Prélude
Dès son retour à la Maison-Blanche en janvier 2025, Donald Trump relance une guerre commerciale d’envergure mondiale, imposant des tarifs douaniers punitifs pour contraindre ses partenaires à rééquilibrer les échanges au profit des États-Unis. Si la plupart finissent par s’ajuster aux exigences de Washington, la Chine refuse de céder, répondant par des mesures de rétorsion équivalentes. Cette escalade sino-américaine dépasse vite le cadre économique pour devenir un affrontement géopolitique et technologique, marquant la fin du libre-échange tel qu’il avait prévalu depuis la fin de la guerre froide. Toutefois, réduire cette hostilité à la seule présidence Trump serait une erreur : la méfiance stratégique envers la Chine remonte aux années 1990, et Trump n’en représente que l’expression la plus ouverte et la plus conflictuelle.

De Clinton à Biden : la construction progressive de la rivalité sino-américaine
À la fin de la guerre froide, les États-Unis dominaient un monde désormais unipolaire. La Chine, encore pauvre et en transition, semblait loin de toute ambition hégémonique. Trois décennies plus tard, le rapport de forces s’est inversé : Pékin est devenu le principal concurrent de Washington, tant sur le plan économique que technologique et géopolitique.
1. Clinton : le pari de la convergence (1993–2001)
Sous Bill Clinton, Washington parie sur la mondialisation pour “intégrer” la Chine au système libéral international. L’entrée de Pékin à l’Organisation mondiale du commerce (OMC) en 2001 est perçue comme une victoire stratégique. L’idée dominante — issue du “Washington Consensus” — est qu’une Chine prospère finira par se démocratiser (Friedberg, 2005). En réalité, ces réformes libérales ont accéléré l’essor industriel chinois sans altérer le contrôle politique du Parti communiste.
2. Bush : le réveil stratégique (2001–2008)
Sous George W. Bush, les États-Unis commencent à percevoir la Chine comme un rival structurel potentiel. Les rapports du Department of Defense (DoD, 2006) soulignent la modernisation rapide de l’armée chinoise et son ambition régionale, notamment autour de Taïwan. Toutefois, les guerres d’Afghanistan et d’Irak détournent les ressources et l’attention américaines, offrant à Pékin deux décennies de consolidation économique sans réelle opposition (Allison, 2017).

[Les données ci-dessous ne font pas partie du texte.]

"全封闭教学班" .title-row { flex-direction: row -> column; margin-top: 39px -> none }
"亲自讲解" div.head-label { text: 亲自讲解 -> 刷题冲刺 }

3. Obama : la rivalité assumée (2009–2016)
Avec Barack Obama, la rivalité sino-américaine devient explicite. En 2011, la stratégie du “Pivot to Asia” marque un redéploiement diplomatique, économique et militaire vers l’Asie-Pacifique (Clinton, 2011). Washington tente de contenir l’influence chinoise par des alliances régionales (Japon, Australie, Philippines) et par le Partenariat transpacifique (TPP). C’est la première reconnaissance officielle de la Chine comme “rival systémique” capable de contester l’ordre international libéral.

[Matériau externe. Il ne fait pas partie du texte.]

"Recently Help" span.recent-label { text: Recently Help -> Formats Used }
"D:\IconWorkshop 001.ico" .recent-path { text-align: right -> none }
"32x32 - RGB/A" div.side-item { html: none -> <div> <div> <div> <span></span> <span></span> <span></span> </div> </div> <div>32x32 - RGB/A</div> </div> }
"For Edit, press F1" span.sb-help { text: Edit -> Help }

4. Trump : la confrontation économique (2017–2020)
Sous Donald Trump, la rivalité devient frontale. En 2018, la Maison-Blanche déclenche une guerre commerciale accusant Pékin de pratiques déloyales, de transferts forcés de technologie et de manipulations monétaires. Les sanctions contre Huawei et la restriction d’accès aux semi-conducteurs symbolisent l’entrée dans une guerre technologique (Bown & Kolb, 2020). La diplomatie américaine adopte désormais un ton de confrontation ouverte, rompant avec les illusions d’intégration libérale.

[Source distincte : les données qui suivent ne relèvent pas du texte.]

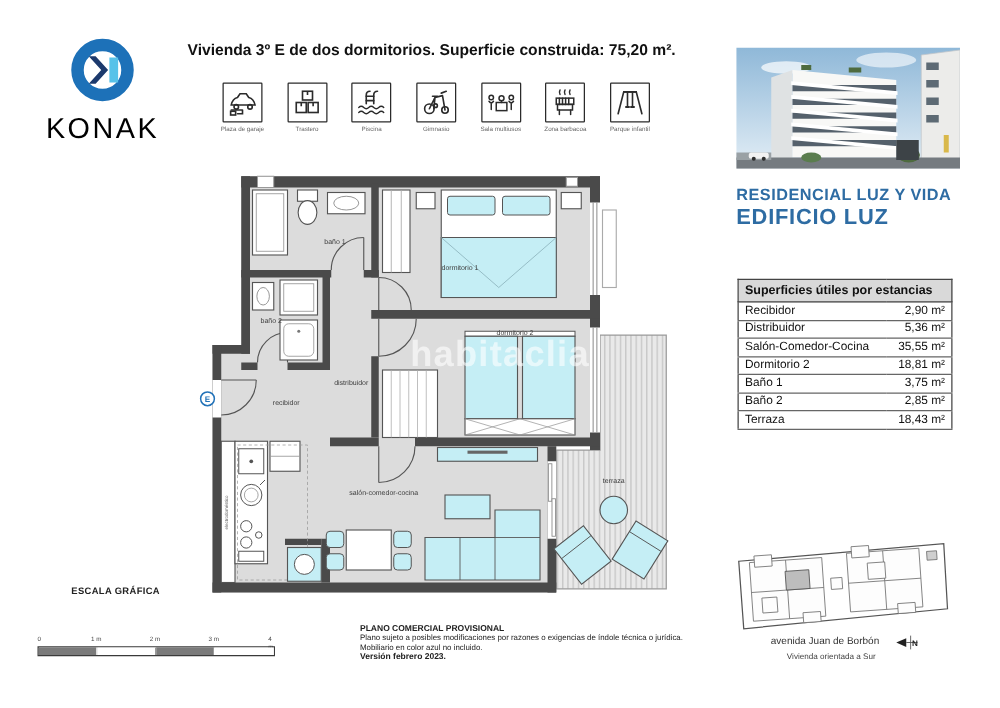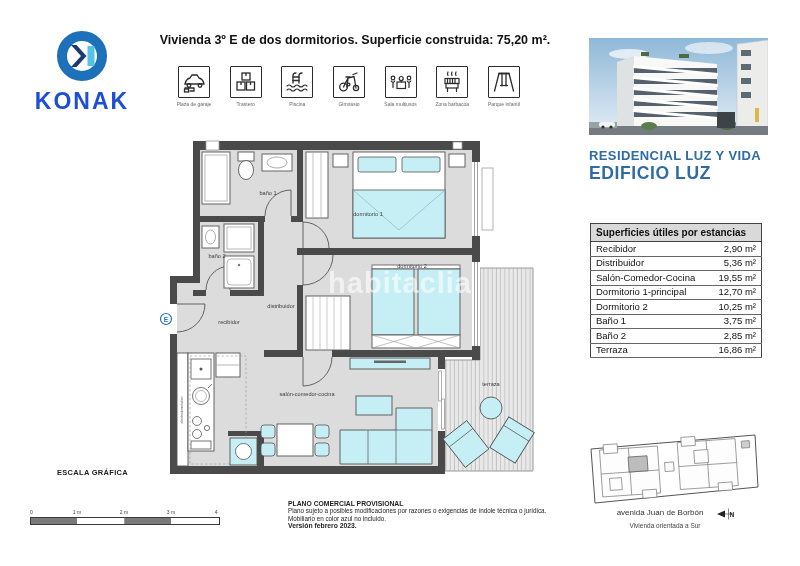"Vivienda 3º E de dos" .main-title { text-align: center -> left }
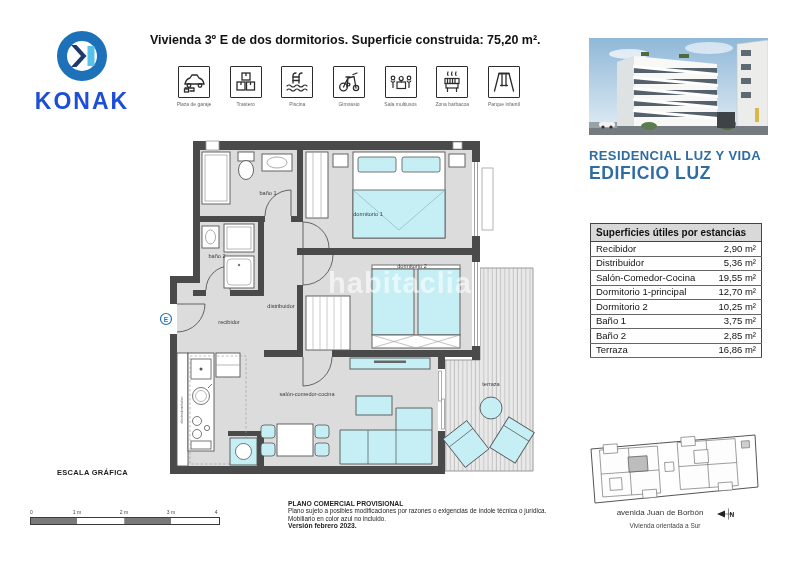"KONAK" .logo-text { color: #1d4ed8 -> #000000; font-weight: bold -> normal }
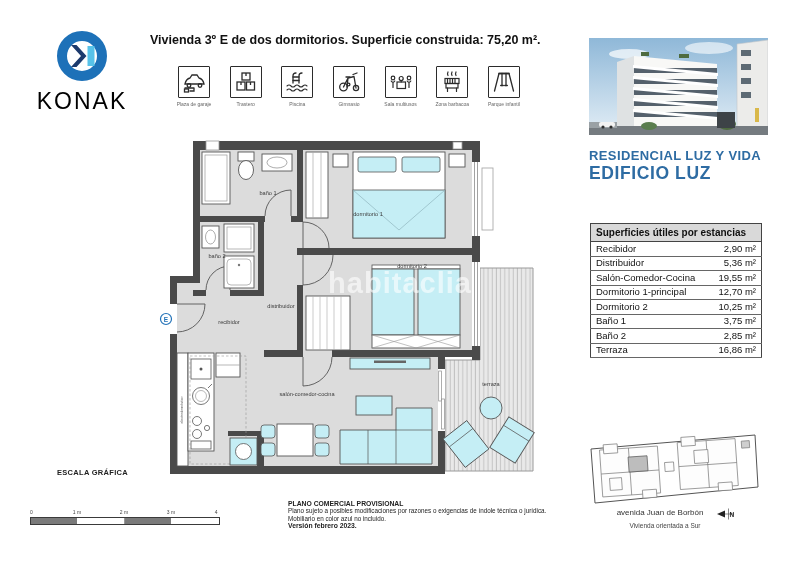"19,55 m²" td.v { text: 19,55 -> 35,55 }
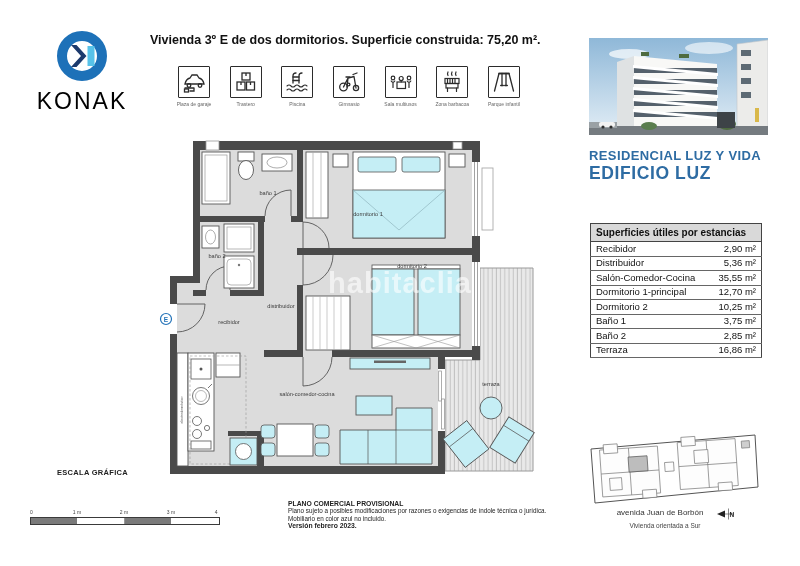"Dormitorio 1-principal" tr { html: <tr> <td>Dormitorio 1-principal</td> <td>12,70 m²</td> </tr> -> none }
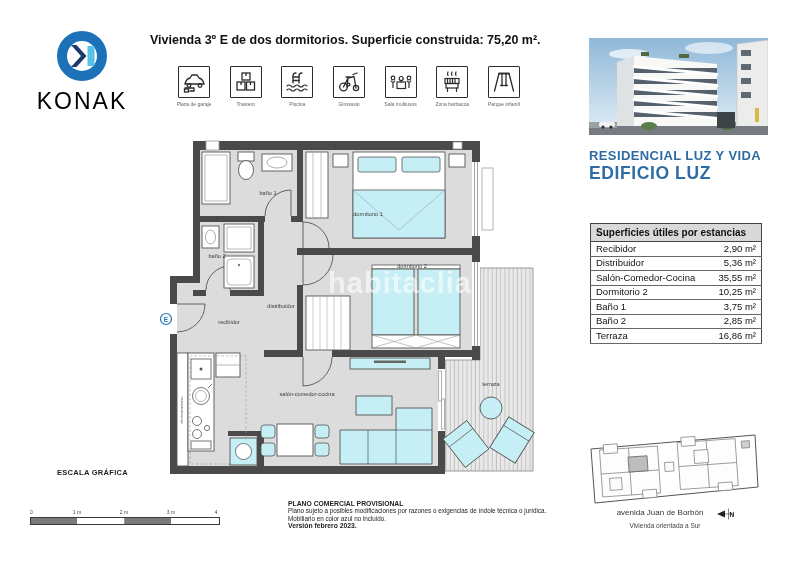"10,25 m²" td.v { text: 10,25 -> 18,81 }
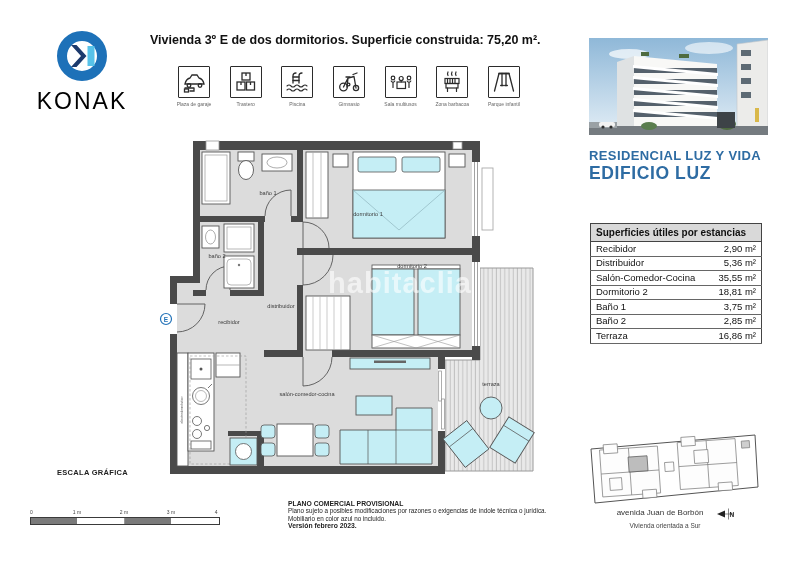"16,86 m²" td.v { text: 16,86 -> 18,43 }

5. Biden : la compétition systémique (2021–présent)
L’administration Biden prolonge cette ligne, mais avec une approche multilatérale. Les alliances comme le Quad (États-Unis, Inde, Japon, Australie) et AUKUS (États-Unis, Royaume-Uni, Australie) structurent une stratégie d’endiguement global. Washington parle désormais d’une “compétition entre grandes puissances” (National Security Strategy, 2022), où la Chine représente le seul concurrent capable de remodeler l’ordre mondial. La confrontation s’étend aux domaines technologique, spatial, financier et idéologique.
6. Conclusion : d’un pari d’ouverture à une rivalité de modèle
En trente ans, la relation sino-américaine est passée d’une logique de coopération asymétrique à une bipolarité stratégique. La mondialisation, censée consolider l’hégémonie américaine, a produit son contraire : une Chine intégrée, enrichie et désormais capable de défier les fondements mêmes du système libéral (Zakaria, 2020).
Aujourd’hui, la rivalité ne se limite plus au commerce ou à la puissance militaire : elle oppose deux visions du monde — le capitalisme libéral américain et le capitalisme d’État chinois — dont dépend l’équilibre du XXIᵉ siècle.